Jaki jest minimalny budżet?

- Najtańsze teledyski kosztowały ok. 500-600 funtów.

A profesjonalne teledyski?

- W Anglii, kiedy jest zlecenie na teledysk, od razu rezerwuje się reżysera, scenografa, stylistę i negocjuje się stawkę za zlecenie. W USA obowiązuje stawka dzienna, więc wszystko zaczyna się na ostatnią chwilę. Tam najpierw nic się nie dzieje, ale potem na planie mam "milion" ludzi do pomocy. Profesjonalny budżet zaczyna się od 10 tys. funtów, ale 50 tys. to najpopularniejsza kwota.

Zdarzało ci się na początku kariery pracować za darmo?

- Czasem robię to do tej pory. Jeśli jesteś artystą, ważne jest, żeby pokazywać ludziom, co kochasz. Dlatego co roku trzeba zrobić kilka reklam, które nie wymagają ogromnej kreatywności, żeby potem móc wejść w rozwojowy, ale niskobudżetowy projekt.

Słuchasz muzyki artystów, których teledyski kręcisz?

- Powiem szczerze, że płyty wielu z nich bym nie kupiła, ale wiem, że mają talent. W pracy mam dużo do czynienia z popem, więc w domu wolę posłuchać muzyki alternatywnej.

Komu odmówiłabyś współpracy, a z kim bardzo byś chciała nagrać teledysk?

- Myślę, że nie dogadałabym się z Keshą, ale marzy mi się Beyonce albo Rihanna.

Kręciłaś teledysk do "I Kissed a girl" Katy Perry.
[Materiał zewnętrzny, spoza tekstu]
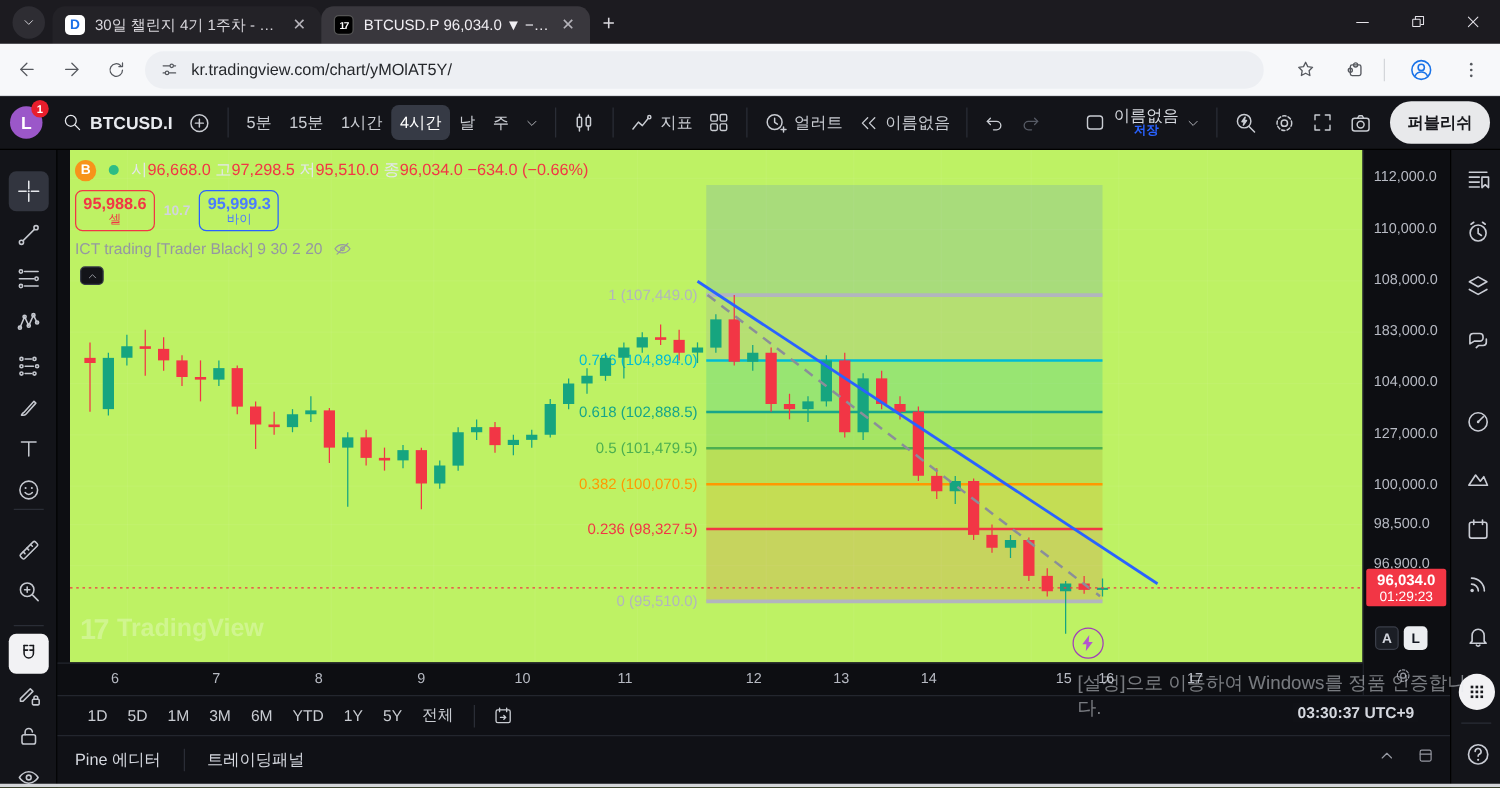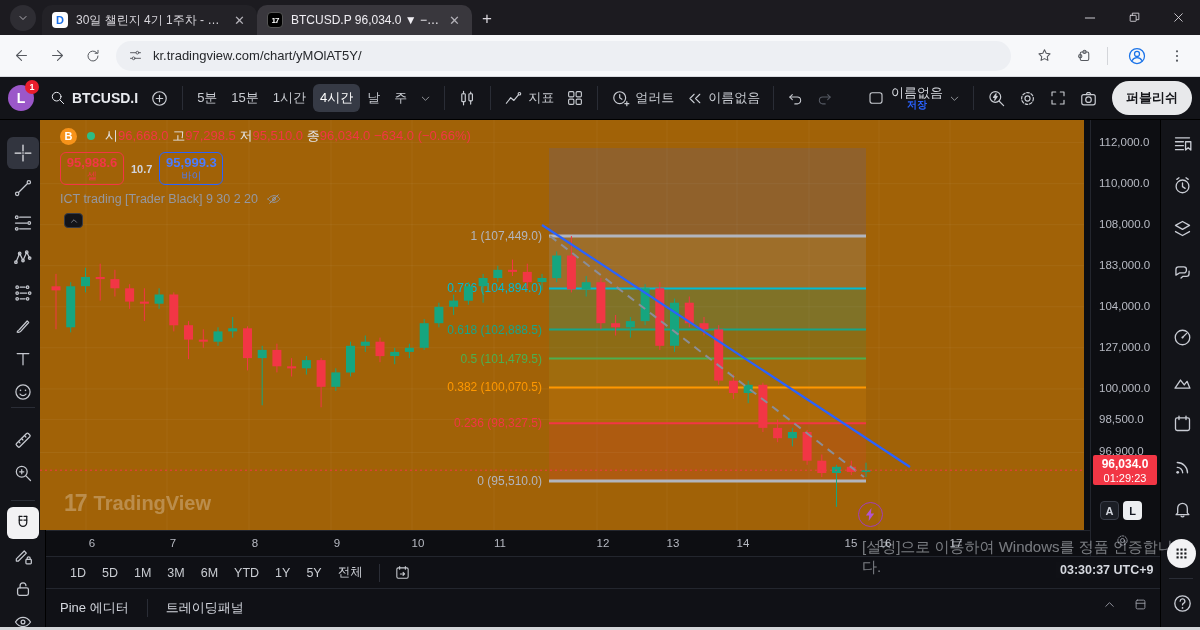--- a/index.html
+++ b/index.html
@@ -58,7 +58,7 @@
   .righttools{position:absolute;left:1160px;top:120px;width:40px;height:510px;background:#131419;border-left:1px solid #000;}
   .rtool{position:absolute;left:9px;width:24px;height:24px;display:flex;align-items:center;justify-content:center;color:#c9ccd4;}
   .rtool.appscircle{left:6px;width:29px;height:29px;border-radius:50%;background:#f2f2f4;color:#17181c;}
-  .chartbg{position:absolute;left:40px;top:120px;width:1044px;height:410px;background:#a16207;overflow:hidden;}
+  .chartbg{position:absolute;left:56px;top:120px;width:1044px;height:410px;background:#bef264;overflow:hidden;}
   #chartsvg{position:absolute;left:0;top:0;}
   .overlay{position:absolute;left:46px;top:120px;width:1044px;height:410px;pointer-events:none;}
   .legendrow{position:absolute;left:14px;top:7px;display:flex;align-items:center;gap:6px;white-space:nowrap;}

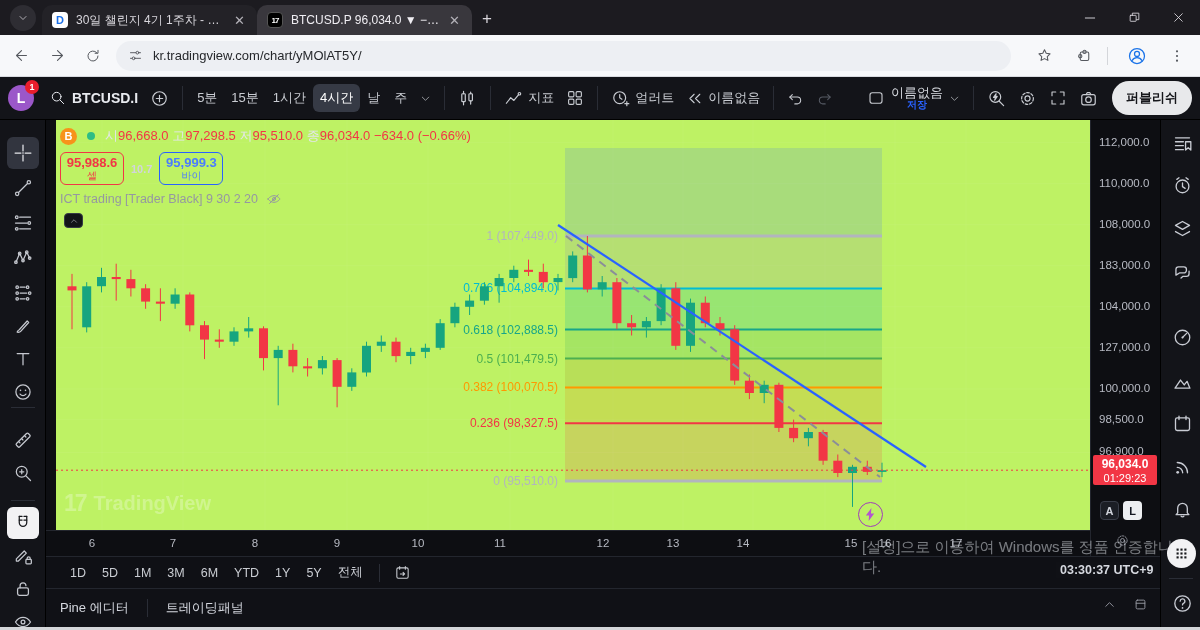--- a/index.html
+++ b/index.html
@@ -111,7 +111,7 @@
   .winmark{position:absolute;left:862px;top:537px;color:rgba(228,231,238,0.5);pointer-events:none;z-index:8;line-height:1.35;}
   .winmark .l1{font-size:19px;}
   .winmark .l2,.winmark .l3{font-size:15px;}
-  .utclabel{position:absolute;left:1056px;top:562px;z-index:9;background:#101116;padding:1px 4px;
+  .utclabel{position:absolute;left:1034px;top:562px;z-index:9;background:#101116;padding:1px 4px;
     font-size:12.5px;font-weight:bold;color:#d5d8df;}
   svg{display:block;}
 </style>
To był jej debiut, jak wyglądała współpraca?

- Katy była bardzo profesjonalna, wiedziała, jaki chce efekt uzyskać. Jej teledysk to był też mój debiut w Los Angeles. Miałam tylko cztery dni, żeby znaleźć plan, statystki i wszystko ustalić. Cały teledysk był moim pomysłem, ale musiałam iść na kompromisy. Chciałam kręcić w jakimś pięknym pokoju hotelowym. Nie było na to pieniędzy, więc kręciliśmy w pałacu, gdzie na co dzień powstają filmy porno i horrory klasy B. Z trudem znalazłam jeden pokój i łazienkę, które nadawały się do nakręcenia teledysku.

W tym sezonie nakręciłaś film promujący nową kolekcję River Island. Jak wygląda praca na planie filmu modowego?

- W filmach o modzie mam więcej wolności, mogę bardziej zaszaleć z wizją klipu. W teledyskach muzycznych są sztywne rozwiązania - przybliż twarz, pokaż sylwetkę, i od początku.

W tym klipie wykorzystałaś muzykę Kanye'a Westa.

- Bardzo podobała mi się piosenka z jego poprzedniej płyty. Katie Eary, projektantka współpracująca z River Island, znała Kanye, i spytała go w mailu, czy możemy wykorzystać piosenkę. On się zgodził, ale potem zaczęły się problemy z prawami autorskimi. West wykorzystuje wiele sampli, więc w całości nie ma praw autorskich do swoich utworów. Okazało się, że potrzebujemy zgody 10 osób na wykorzystanie piosenki. Udało się je wszystkie zdobyć w dzień oddania filmu marce.